*Exercise brief*
Copy out again, unchanged, the listing below from the line that has "[547,283,560,296] [ ]" through the line that has "[583,283,596,296] [ ]".

*Dataset records*
━━━━━━

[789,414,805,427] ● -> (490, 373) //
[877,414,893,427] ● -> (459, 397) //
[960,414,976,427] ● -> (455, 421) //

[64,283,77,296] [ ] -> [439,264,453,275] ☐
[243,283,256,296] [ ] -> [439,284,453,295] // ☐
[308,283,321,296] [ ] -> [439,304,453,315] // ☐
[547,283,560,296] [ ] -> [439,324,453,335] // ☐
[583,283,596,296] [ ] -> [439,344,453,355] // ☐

━━━━━━

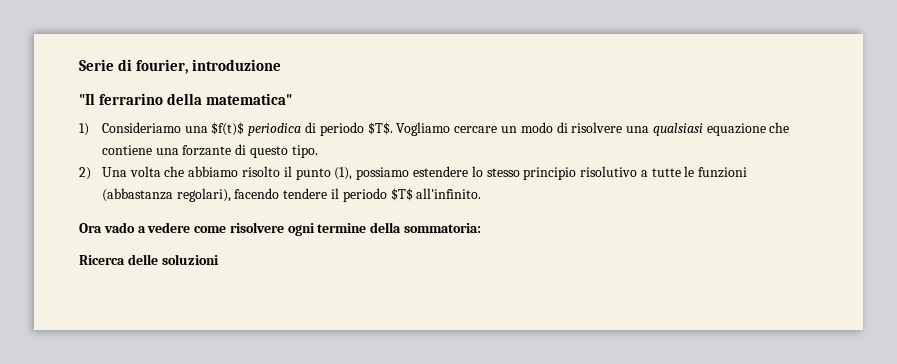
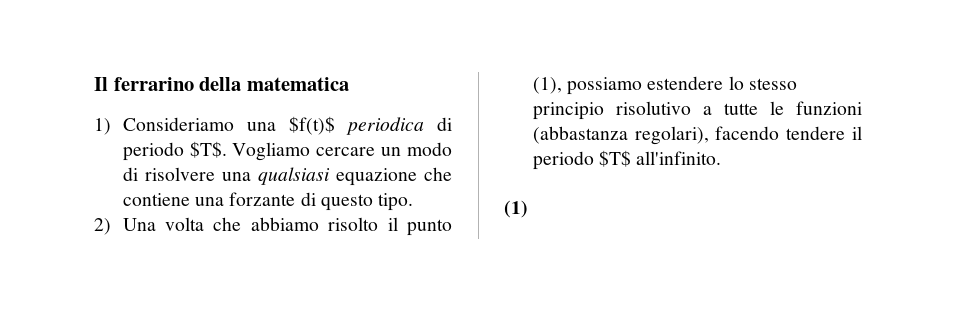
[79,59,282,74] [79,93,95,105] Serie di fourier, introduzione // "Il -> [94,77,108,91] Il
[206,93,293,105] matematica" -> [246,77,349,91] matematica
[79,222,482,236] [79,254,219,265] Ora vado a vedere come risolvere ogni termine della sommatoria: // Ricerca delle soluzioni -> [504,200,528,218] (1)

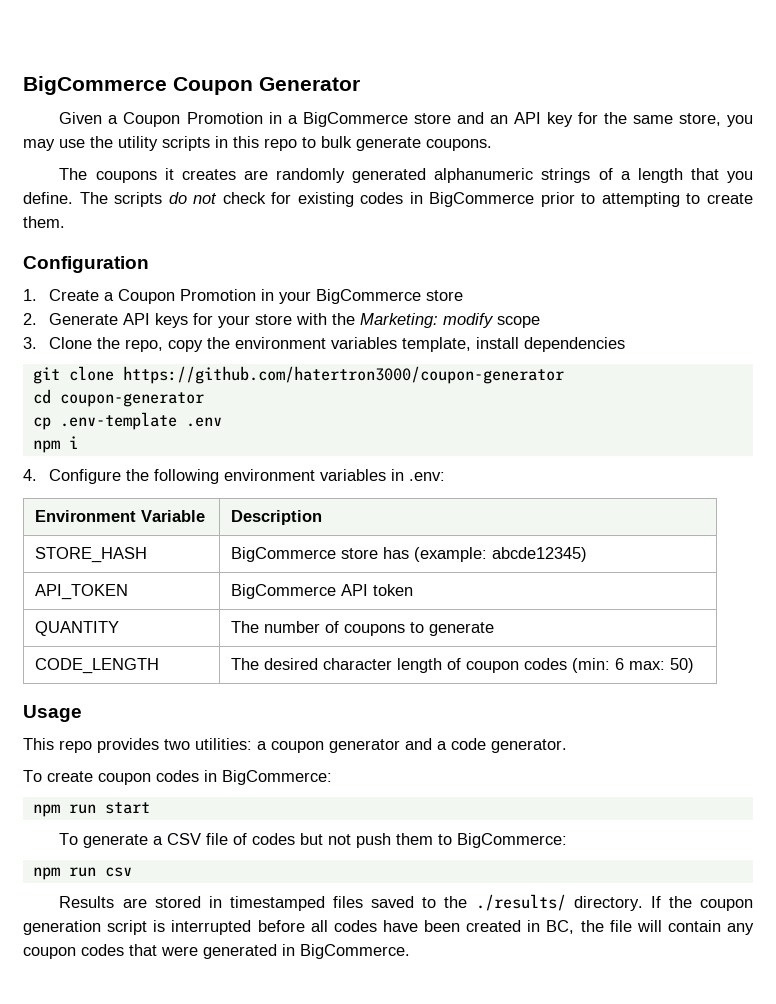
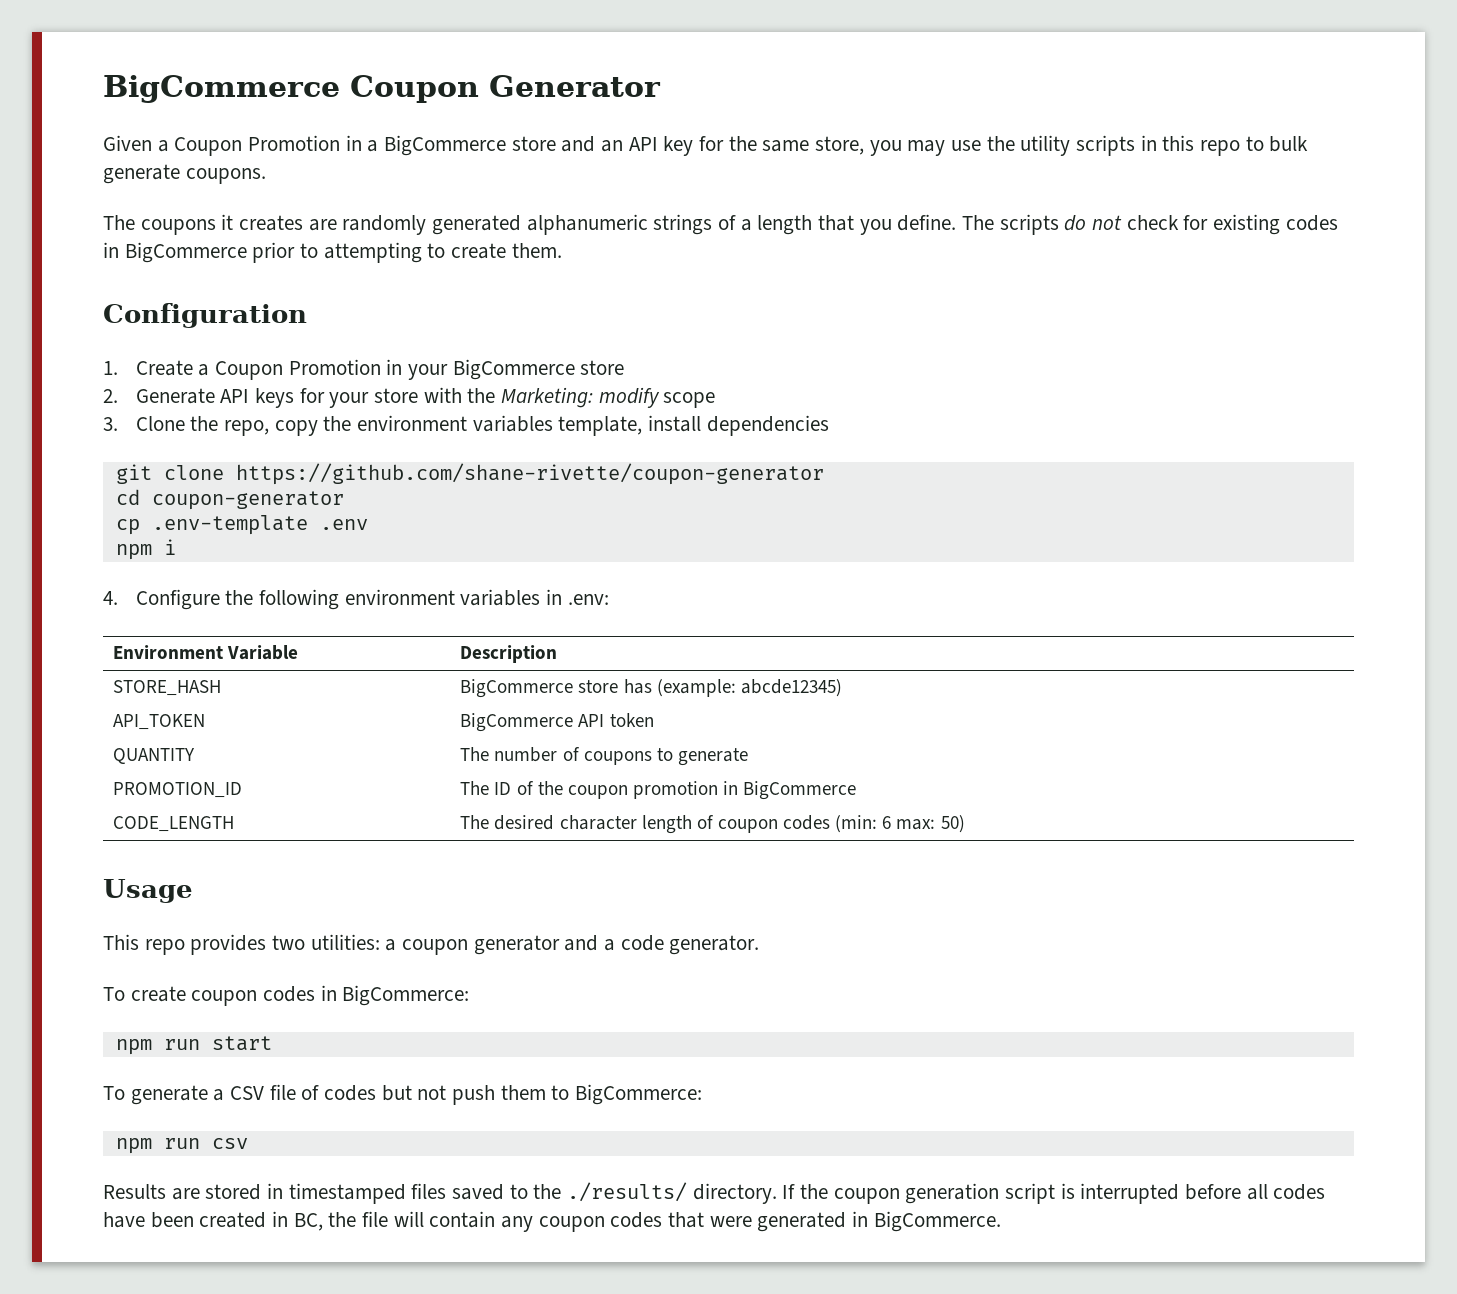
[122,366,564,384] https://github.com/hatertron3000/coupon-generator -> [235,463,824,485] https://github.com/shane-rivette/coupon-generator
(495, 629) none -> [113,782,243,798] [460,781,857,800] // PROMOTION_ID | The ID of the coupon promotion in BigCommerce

━━━━━━

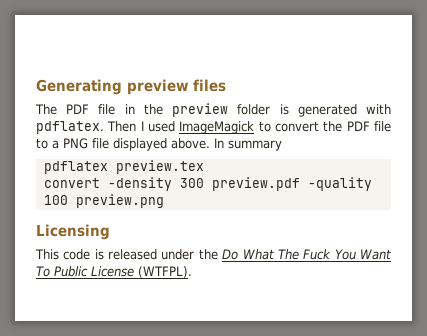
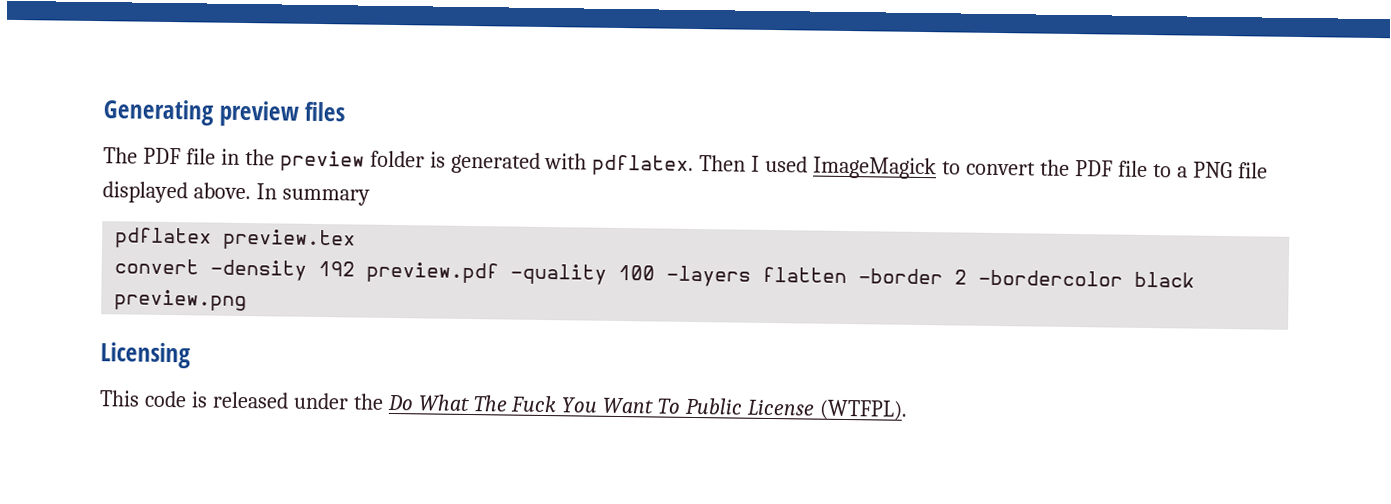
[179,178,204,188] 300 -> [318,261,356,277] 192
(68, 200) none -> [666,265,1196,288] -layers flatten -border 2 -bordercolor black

━━━━━━

*Output below*
[547,283,560,296] [ ] -> [439,324,453,335] // ☐
[583,283,596,296] [ ] -> [439,344,453,355] // ☐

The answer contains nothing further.